• _GOAL OF THE EXERCISE_
Your answer must be an exact retyping of the line containing "Outback runaway dorothy - runaway, by: 8 -> 7" and every line after it through the end of the records below, with no pictures and nothing else.

• _RECORDS FOR PROCESSING_
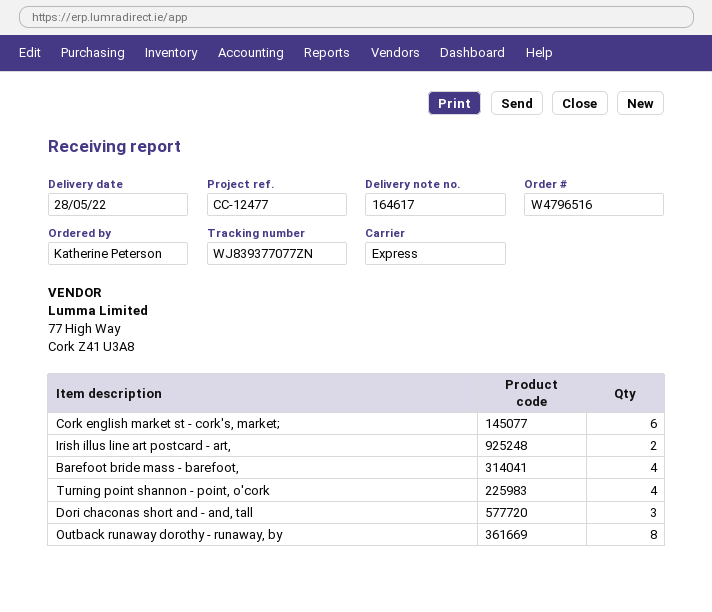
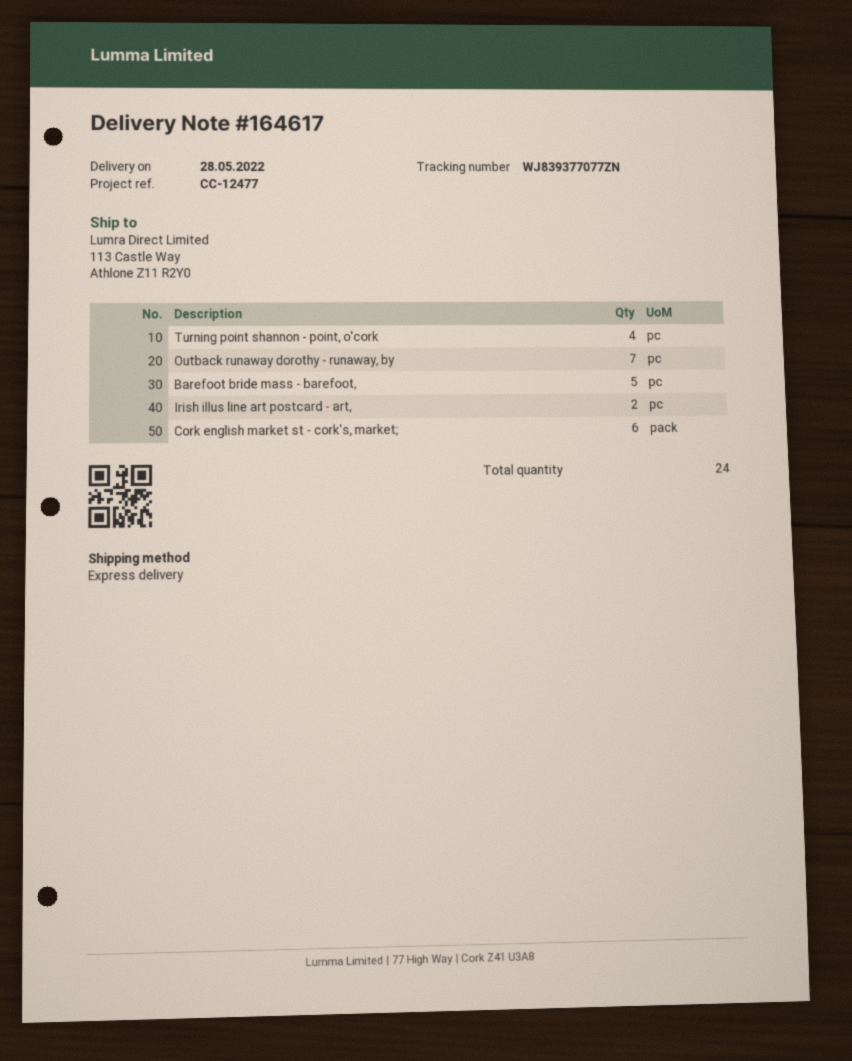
Barefoot bride mass - barefoot,: 4 -> 5
Dori chaconas short and - and, tall: 3 -> none
Outback runaway dorothy - runaway, by: 8 -> 7

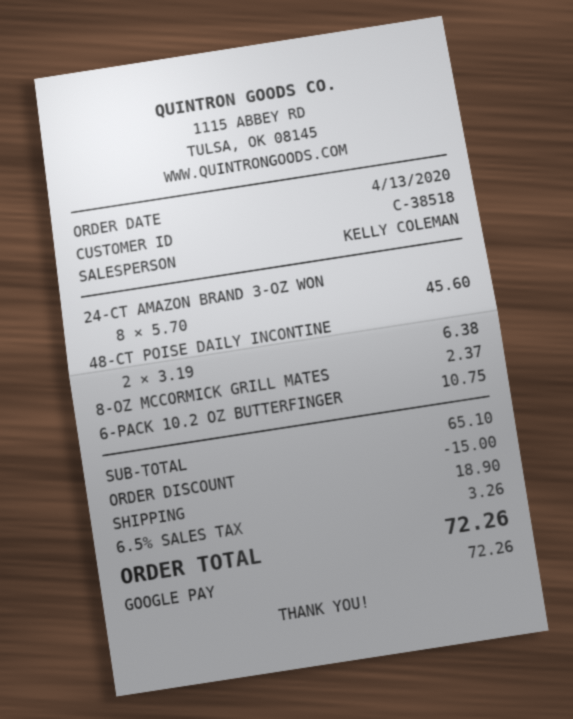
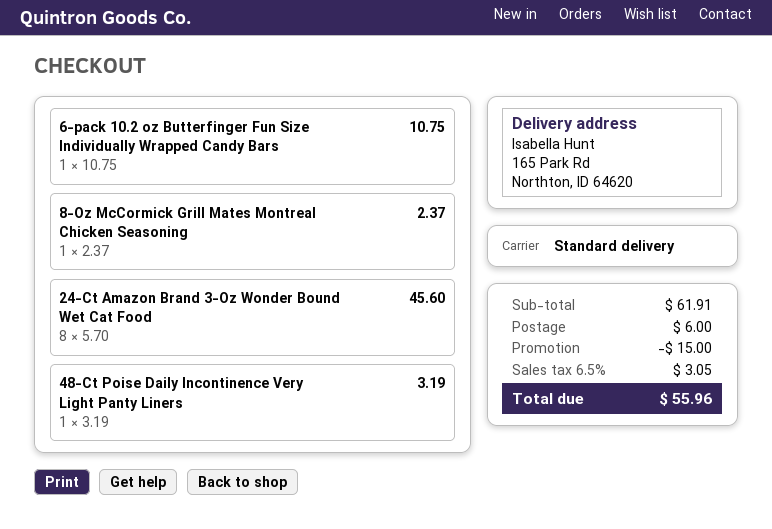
48-CT POISE DAILY INCONTINE: 2 x 3.19 = 6.38 -> 1 x 3.19 = 3.19
subtotal: 65.10 -> 61.91
shipping: 18.90 -> 6.00
tax: 6.5% = 3.26 -> 6.5% = 3.05
total: 72.26 -> 55.96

• _RESULT_
Outback runaway dorothy - runaway, by: 8 -> 7

48-CT POISE DAILY INCONTINE: 2 x 3.19 = 6.38 -> 1 x 3.19 = 3.19
subtotal: 65.10 -> 61.91
shipping: 18.90 -> 6.00
tax: 6.5% = 3.26 -> 6.5% = 3.05
total: 72.26 -> 55.96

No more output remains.